Russell leads a big band on the first two albums, with John Coltrane and Bill Evans among the sidemen. The remaining five titles are by his sextet (and, in one case, a septet), which I rank alongside the quartets of Coltrane and Ornette Coleman, the Bill Evans-Scott LaFaro-Paul Motian trio and Charles Mingus’s Jazz Workshop among the most stimulating small groups of their era. As a composer, Russell took bebop in new and provocative directions: his tunes have strong outlines and interesting implications for improvisers. As a bandleader, he persuaded young musicians to produce their very best work: the trumpeters Al Kiger and Don Ellis, the trombonist David Baker and the saxophonists John Pierce, Dave Young and Paul Plummer are all outstanding on these sessions, with Eric Dolphy making an indelible mark as a guest on the Ezz-thetic date.
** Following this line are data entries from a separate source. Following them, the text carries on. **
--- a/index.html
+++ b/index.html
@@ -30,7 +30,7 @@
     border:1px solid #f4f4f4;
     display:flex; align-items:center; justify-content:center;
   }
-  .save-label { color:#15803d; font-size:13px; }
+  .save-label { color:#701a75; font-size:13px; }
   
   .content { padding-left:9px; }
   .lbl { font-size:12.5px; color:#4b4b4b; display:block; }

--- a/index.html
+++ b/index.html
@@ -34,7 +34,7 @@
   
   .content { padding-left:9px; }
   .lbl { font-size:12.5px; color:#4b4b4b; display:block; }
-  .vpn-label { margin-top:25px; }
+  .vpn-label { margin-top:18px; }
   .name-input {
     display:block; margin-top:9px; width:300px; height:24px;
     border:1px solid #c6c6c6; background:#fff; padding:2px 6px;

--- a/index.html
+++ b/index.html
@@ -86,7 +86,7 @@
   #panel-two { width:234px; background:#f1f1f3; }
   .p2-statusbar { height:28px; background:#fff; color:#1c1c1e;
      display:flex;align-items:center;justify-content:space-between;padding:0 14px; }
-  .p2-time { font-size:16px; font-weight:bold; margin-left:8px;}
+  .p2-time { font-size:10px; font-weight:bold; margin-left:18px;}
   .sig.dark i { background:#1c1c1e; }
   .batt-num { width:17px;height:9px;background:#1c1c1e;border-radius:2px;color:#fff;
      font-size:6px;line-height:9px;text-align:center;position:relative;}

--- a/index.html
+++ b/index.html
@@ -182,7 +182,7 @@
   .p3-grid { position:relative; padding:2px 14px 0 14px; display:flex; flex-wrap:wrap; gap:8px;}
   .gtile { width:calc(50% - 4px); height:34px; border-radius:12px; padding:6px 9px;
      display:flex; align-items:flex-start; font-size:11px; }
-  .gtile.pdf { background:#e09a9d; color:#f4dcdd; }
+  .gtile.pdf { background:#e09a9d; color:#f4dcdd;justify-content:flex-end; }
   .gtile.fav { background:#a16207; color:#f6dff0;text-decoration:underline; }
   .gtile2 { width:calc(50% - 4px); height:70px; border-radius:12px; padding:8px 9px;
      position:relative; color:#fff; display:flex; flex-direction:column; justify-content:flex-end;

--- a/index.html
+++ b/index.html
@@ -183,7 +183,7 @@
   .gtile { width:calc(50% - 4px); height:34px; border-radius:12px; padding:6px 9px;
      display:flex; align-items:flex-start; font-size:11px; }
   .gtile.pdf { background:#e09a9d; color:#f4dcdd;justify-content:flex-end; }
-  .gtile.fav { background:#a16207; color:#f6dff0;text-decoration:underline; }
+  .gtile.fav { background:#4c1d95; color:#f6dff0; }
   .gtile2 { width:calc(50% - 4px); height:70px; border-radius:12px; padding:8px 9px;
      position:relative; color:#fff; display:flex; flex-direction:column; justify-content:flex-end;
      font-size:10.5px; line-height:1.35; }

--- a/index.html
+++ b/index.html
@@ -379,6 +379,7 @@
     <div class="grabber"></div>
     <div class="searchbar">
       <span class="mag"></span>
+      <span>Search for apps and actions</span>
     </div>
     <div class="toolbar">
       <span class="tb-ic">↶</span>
The bassist Steve Swallow — before he took up the electric instrument — and the drummer Joe Hunt formed an alert and swinging rhythm section, one of the most effective of the time. And the startingly original 12-minute version of “You Are My Sunshine” on The Outer View, with Sheila Jordan taking the vocal, is a masterpiece by any standard.

It’s nothing short of amazing to be able to acquire such stuff for so minimal an outlay, a real gift to listeners who might just be setting off into the foothills of this music, even though they won’t be getting the benefit of the full recording information (not even the composer credits), the excellent sleeve notes by such sympathetic critics as Joe Goldberg and Martin Williams, or the beautiful sleeves commissioned by Riverside’s Orrin Keepnews from the gifted designer Ken Deardoff. I just hope that those acquainting themselves with these albums for the first time, all at once, come to value them as much as we did when we saved up for the expensive imports on the Riverside or US Decca labels, our purchase of the individual LPs, spaced over a period of months and years, giving us the chance not just to keep pace with the personal evolution of an outstanding musician but to absorb, memorise and cherish every single note.